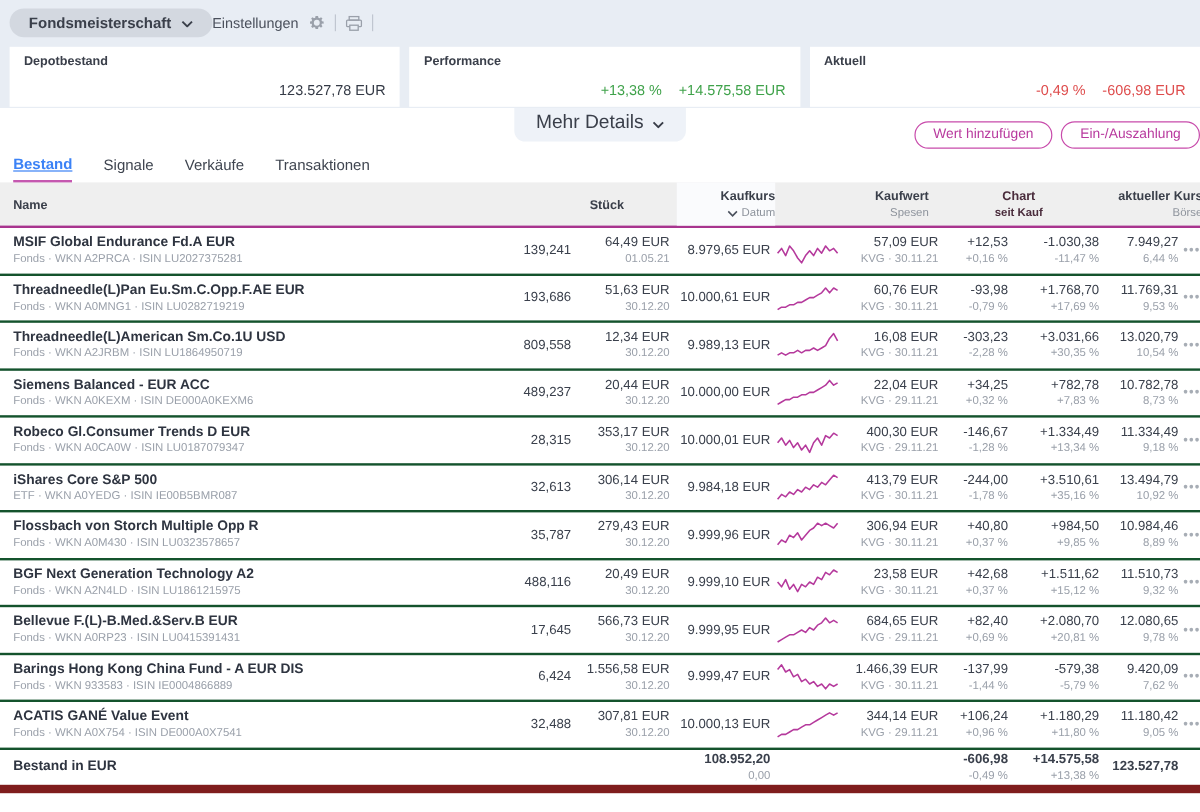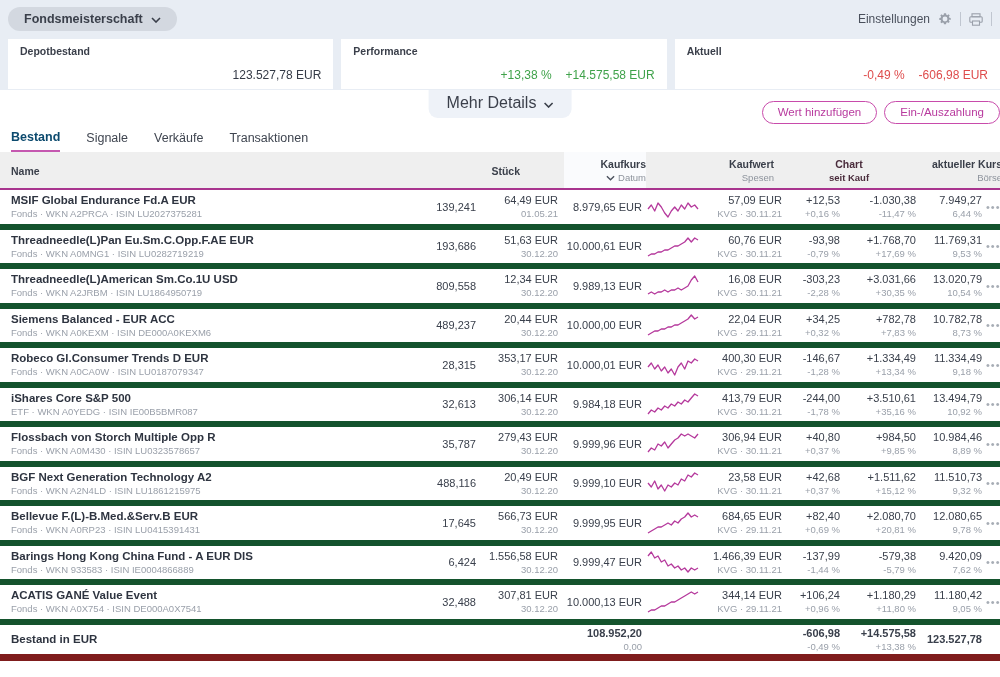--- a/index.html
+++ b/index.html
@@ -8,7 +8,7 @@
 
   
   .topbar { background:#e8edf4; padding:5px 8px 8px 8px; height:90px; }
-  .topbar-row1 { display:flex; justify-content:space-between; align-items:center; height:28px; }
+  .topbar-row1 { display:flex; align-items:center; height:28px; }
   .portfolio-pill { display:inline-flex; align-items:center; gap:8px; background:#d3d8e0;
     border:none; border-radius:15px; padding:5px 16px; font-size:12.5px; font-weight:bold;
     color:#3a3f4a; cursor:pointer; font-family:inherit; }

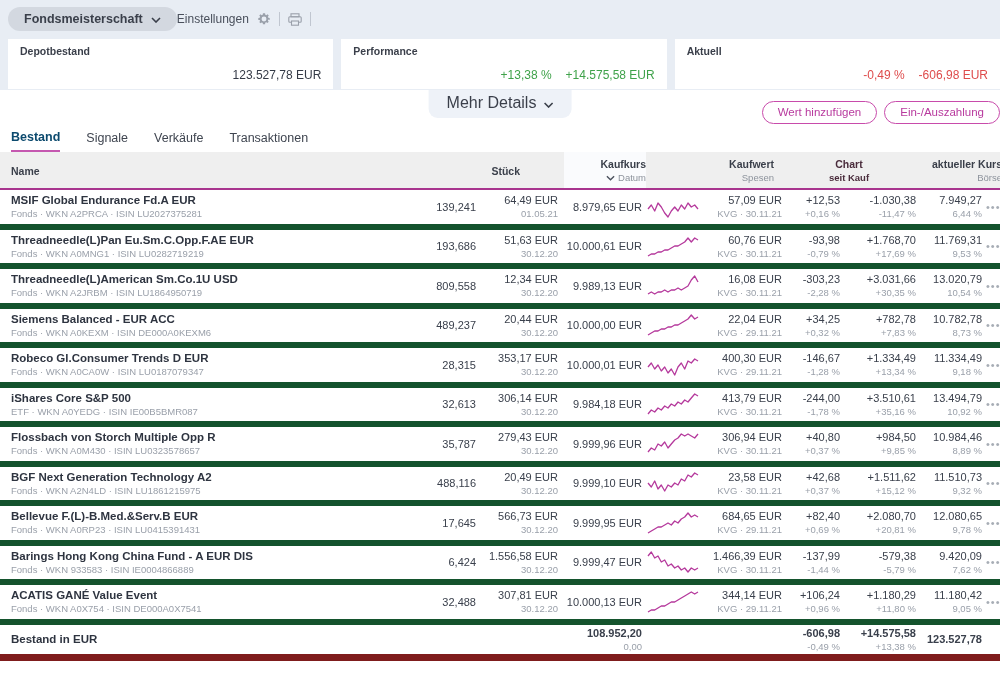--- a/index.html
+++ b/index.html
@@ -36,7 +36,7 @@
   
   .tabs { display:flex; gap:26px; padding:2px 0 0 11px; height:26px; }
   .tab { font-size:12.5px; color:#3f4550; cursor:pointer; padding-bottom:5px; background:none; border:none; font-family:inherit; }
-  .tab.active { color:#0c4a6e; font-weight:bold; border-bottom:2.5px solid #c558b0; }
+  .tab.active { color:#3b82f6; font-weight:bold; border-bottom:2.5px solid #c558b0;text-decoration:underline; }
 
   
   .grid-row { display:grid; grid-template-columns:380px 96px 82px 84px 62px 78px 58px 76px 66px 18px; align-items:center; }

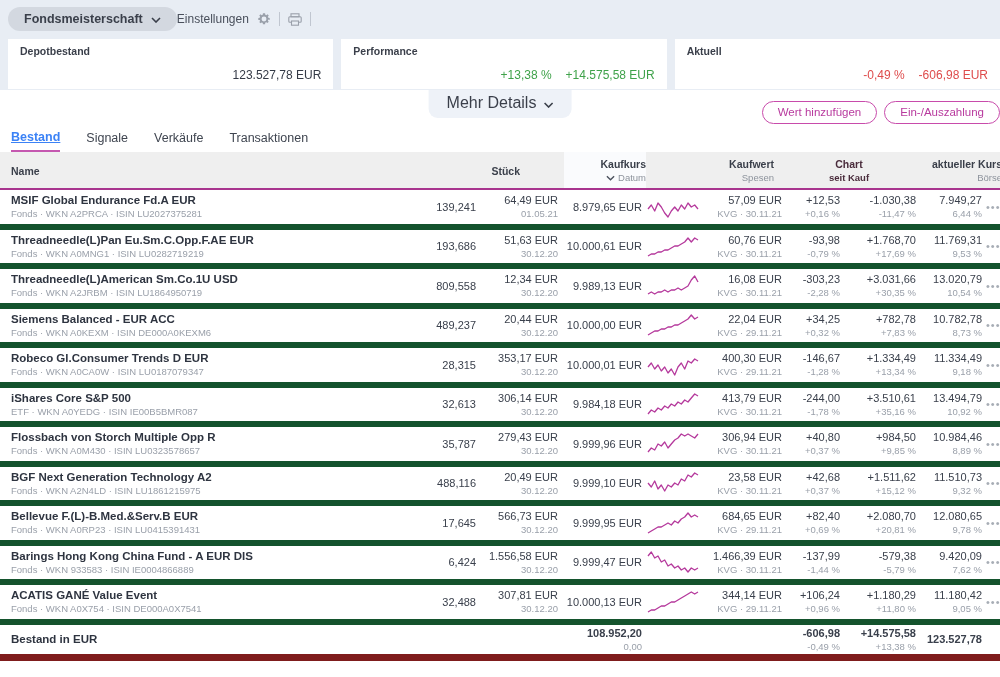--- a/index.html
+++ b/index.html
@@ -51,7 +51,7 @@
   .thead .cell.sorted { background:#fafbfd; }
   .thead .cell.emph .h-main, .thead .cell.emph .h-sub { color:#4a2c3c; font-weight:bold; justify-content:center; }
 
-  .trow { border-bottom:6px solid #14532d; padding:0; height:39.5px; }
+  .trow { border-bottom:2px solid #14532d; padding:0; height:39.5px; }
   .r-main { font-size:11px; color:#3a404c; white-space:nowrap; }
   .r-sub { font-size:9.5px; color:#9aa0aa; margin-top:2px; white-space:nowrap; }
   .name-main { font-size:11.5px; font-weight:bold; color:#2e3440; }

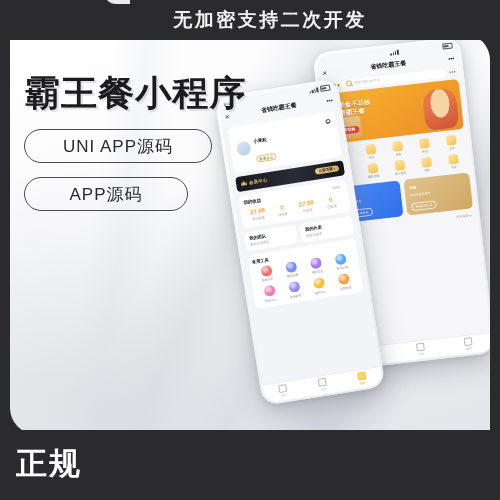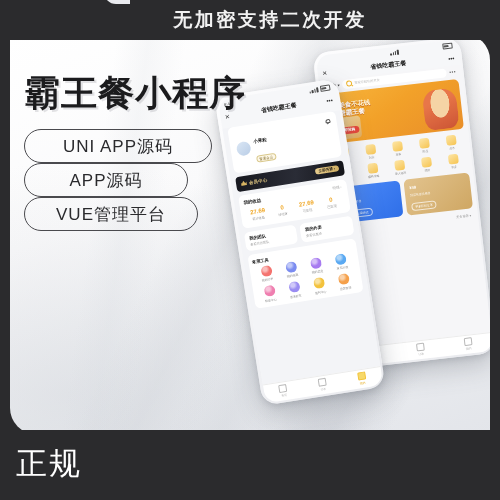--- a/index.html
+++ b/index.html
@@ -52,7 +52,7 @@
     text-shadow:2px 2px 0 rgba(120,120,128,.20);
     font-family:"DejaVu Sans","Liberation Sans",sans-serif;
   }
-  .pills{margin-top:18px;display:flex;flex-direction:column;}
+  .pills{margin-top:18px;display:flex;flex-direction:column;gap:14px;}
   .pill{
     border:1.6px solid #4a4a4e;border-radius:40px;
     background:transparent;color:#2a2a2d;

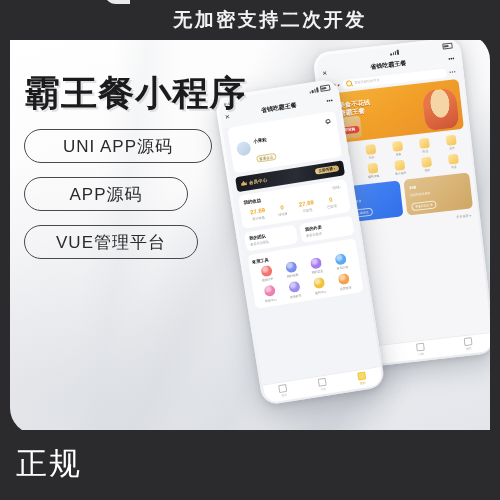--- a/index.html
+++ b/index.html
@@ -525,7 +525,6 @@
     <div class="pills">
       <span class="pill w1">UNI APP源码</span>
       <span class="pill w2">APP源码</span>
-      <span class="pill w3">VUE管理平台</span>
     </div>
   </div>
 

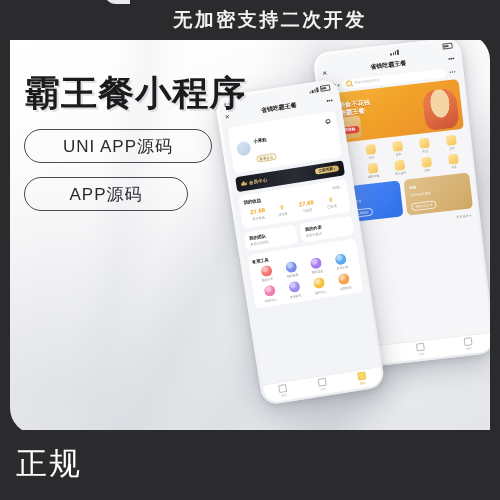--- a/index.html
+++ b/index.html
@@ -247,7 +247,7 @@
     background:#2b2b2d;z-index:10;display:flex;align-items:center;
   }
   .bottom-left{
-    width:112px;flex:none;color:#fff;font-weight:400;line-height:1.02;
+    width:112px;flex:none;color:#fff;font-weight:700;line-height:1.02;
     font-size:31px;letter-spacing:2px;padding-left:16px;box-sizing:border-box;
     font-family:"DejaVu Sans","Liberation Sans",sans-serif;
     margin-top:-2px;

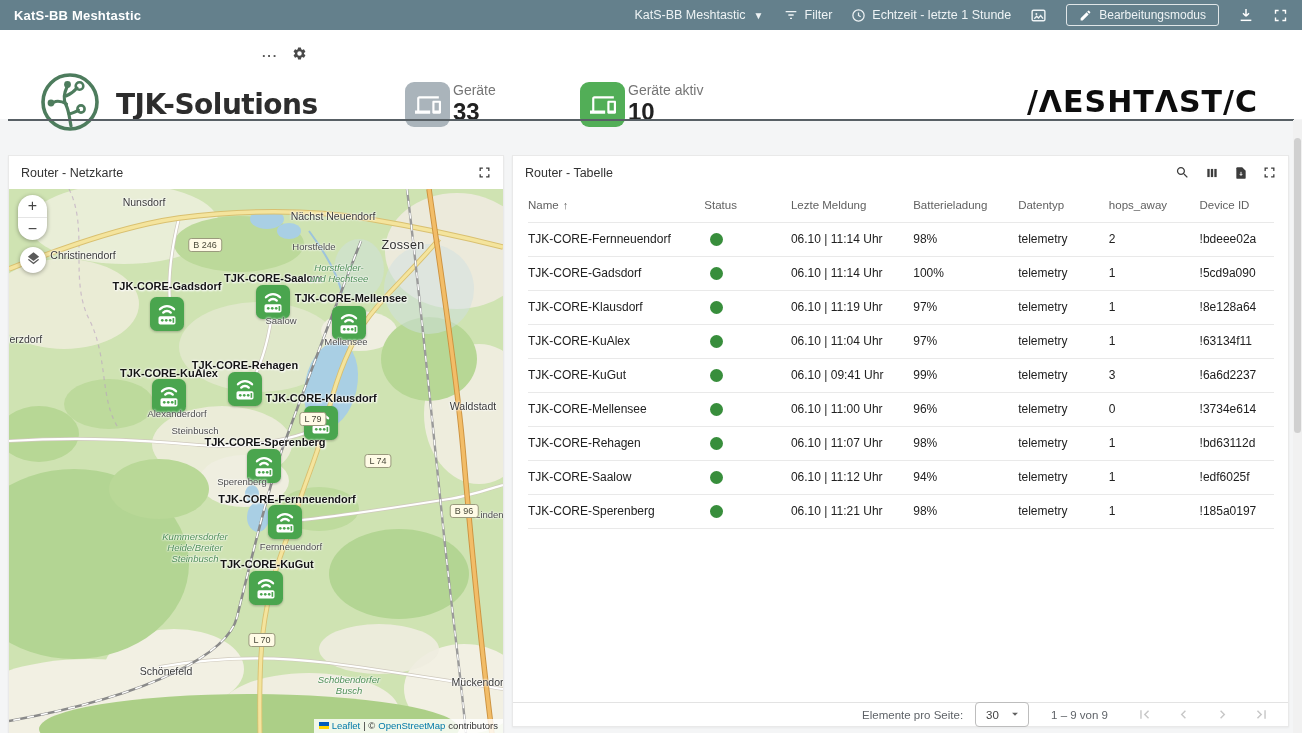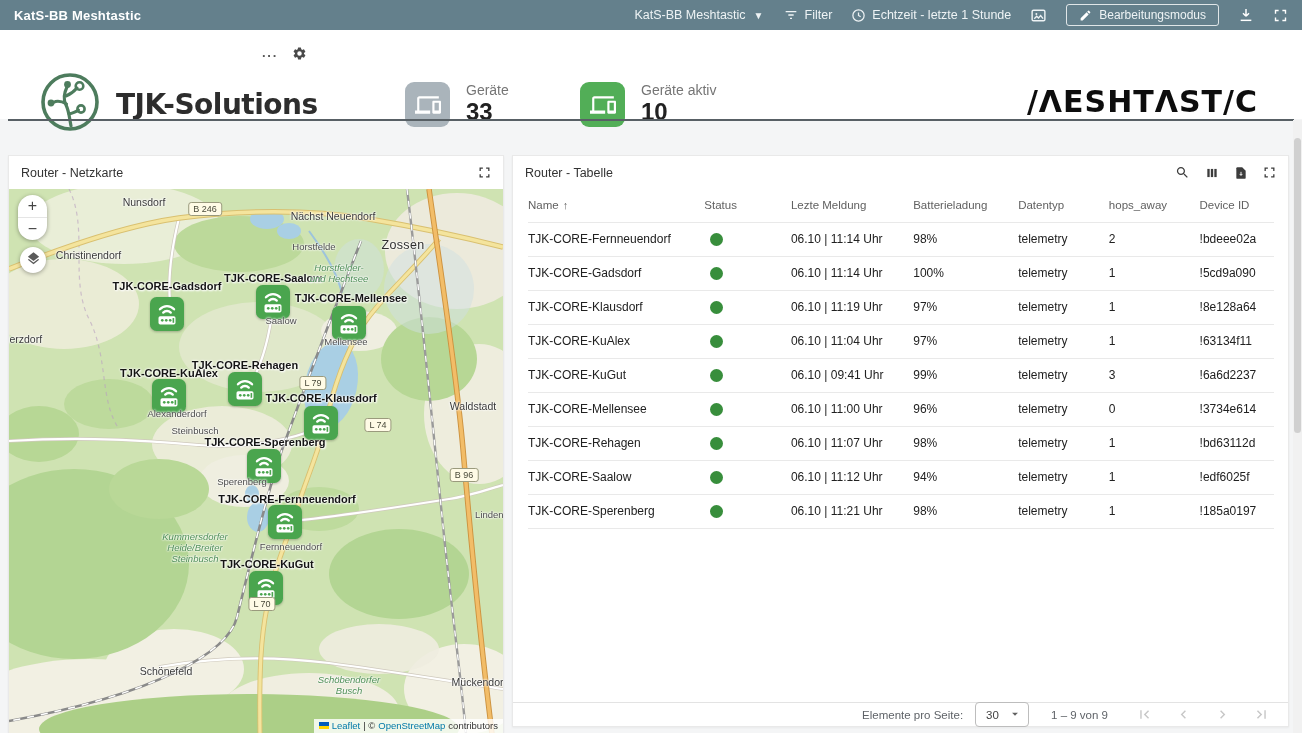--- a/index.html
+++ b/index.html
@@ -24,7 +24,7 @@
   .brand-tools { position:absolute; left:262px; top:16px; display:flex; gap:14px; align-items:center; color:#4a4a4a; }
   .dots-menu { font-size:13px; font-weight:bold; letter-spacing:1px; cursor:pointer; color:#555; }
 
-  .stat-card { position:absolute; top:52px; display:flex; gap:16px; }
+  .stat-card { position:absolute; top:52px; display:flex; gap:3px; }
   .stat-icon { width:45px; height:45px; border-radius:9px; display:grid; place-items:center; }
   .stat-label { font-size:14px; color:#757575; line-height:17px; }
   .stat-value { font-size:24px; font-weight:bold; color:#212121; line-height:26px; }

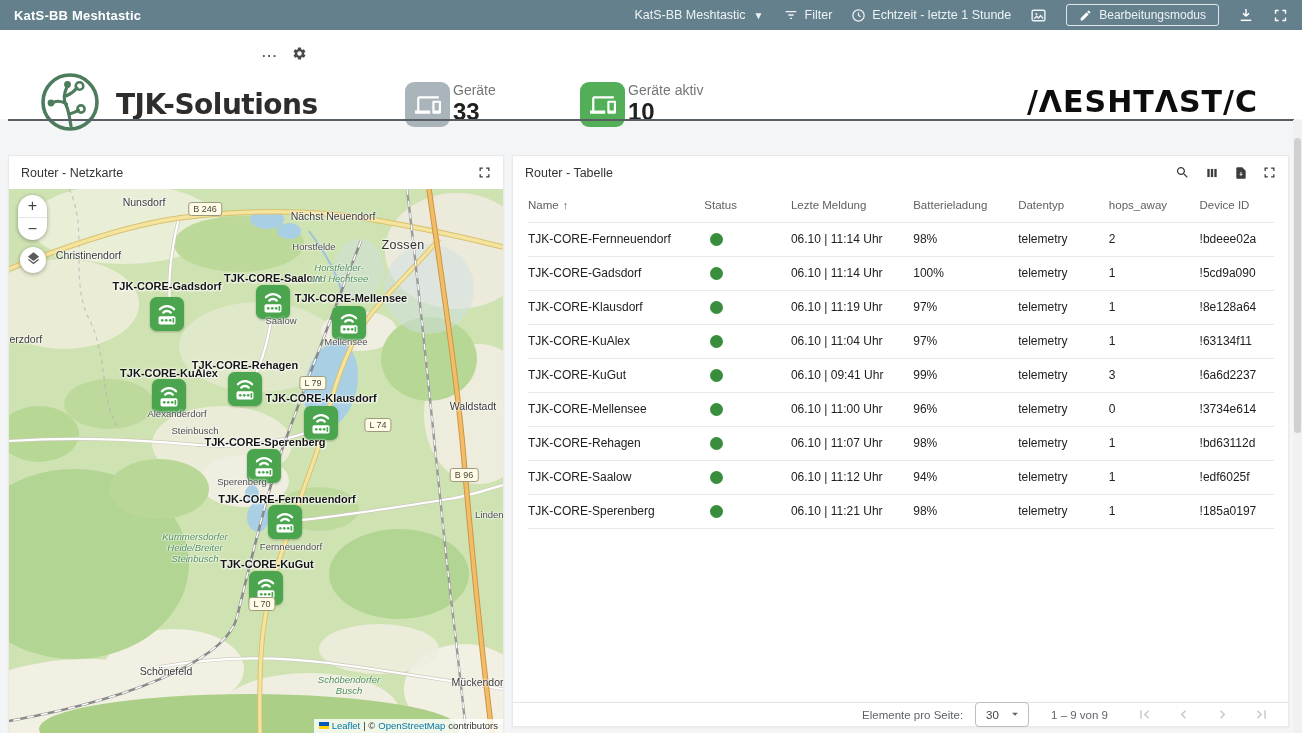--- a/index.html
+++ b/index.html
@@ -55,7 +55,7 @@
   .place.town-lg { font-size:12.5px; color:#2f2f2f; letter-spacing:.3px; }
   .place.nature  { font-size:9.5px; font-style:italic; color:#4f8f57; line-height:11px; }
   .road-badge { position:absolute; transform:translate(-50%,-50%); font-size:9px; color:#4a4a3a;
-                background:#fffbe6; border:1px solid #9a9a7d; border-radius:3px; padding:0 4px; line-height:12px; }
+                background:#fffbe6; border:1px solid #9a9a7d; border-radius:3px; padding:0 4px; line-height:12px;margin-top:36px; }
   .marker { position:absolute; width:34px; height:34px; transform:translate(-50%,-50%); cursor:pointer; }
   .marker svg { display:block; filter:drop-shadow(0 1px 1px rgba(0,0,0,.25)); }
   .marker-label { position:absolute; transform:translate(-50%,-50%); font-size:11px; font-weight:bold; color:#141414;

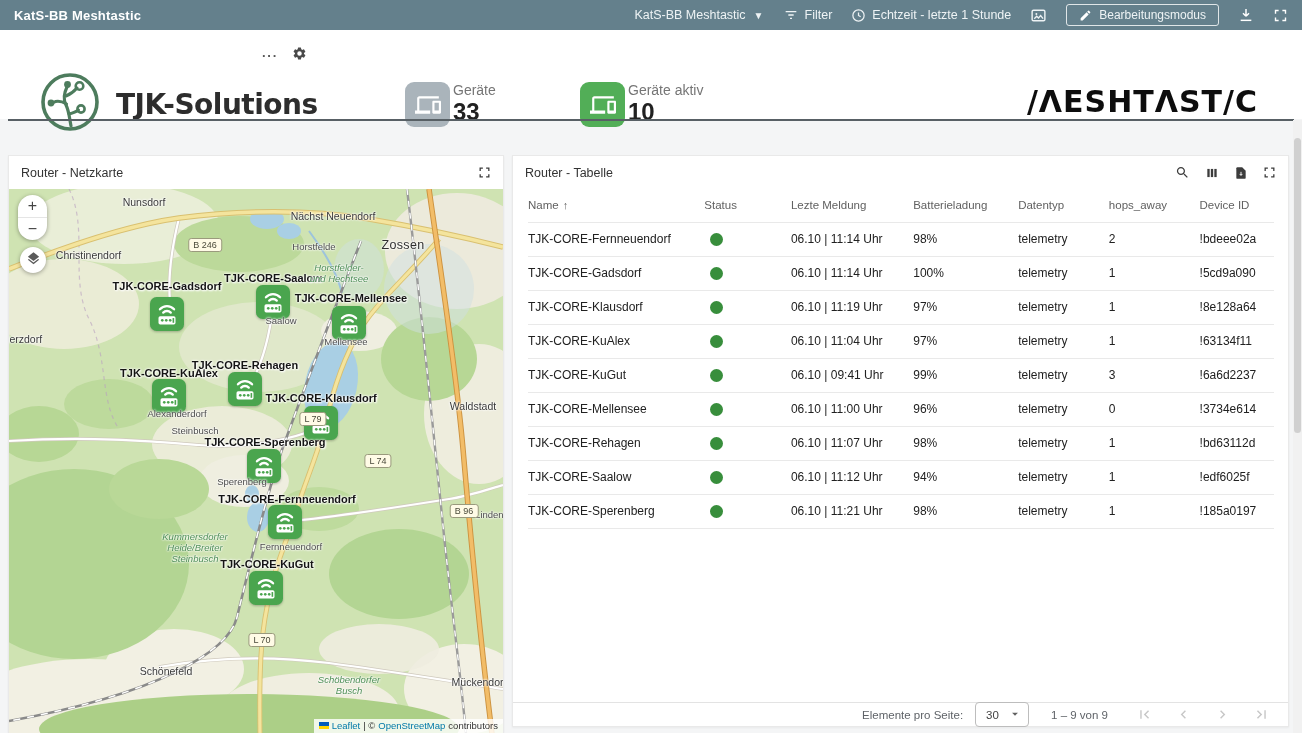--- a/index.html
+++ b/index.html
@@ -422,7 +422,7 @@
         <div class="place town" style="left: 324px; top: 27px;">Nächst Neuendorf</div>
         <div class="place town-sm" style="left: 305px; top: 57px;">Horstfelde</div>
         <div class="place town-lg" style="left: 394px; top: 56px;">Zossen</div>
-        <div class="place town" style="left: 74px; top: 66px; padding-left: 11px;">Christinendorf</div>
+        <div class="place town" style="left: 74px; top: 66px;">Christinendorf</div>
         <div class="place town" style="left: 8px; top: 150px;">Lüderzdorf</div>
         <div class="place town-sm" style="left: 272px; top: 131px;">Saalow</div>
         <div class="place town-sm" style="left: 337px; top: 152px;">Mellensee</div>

Task directions >>
Go line by line through the listing and count every line that includes the word "cell". Only the total is needed.

Output of the task >>
2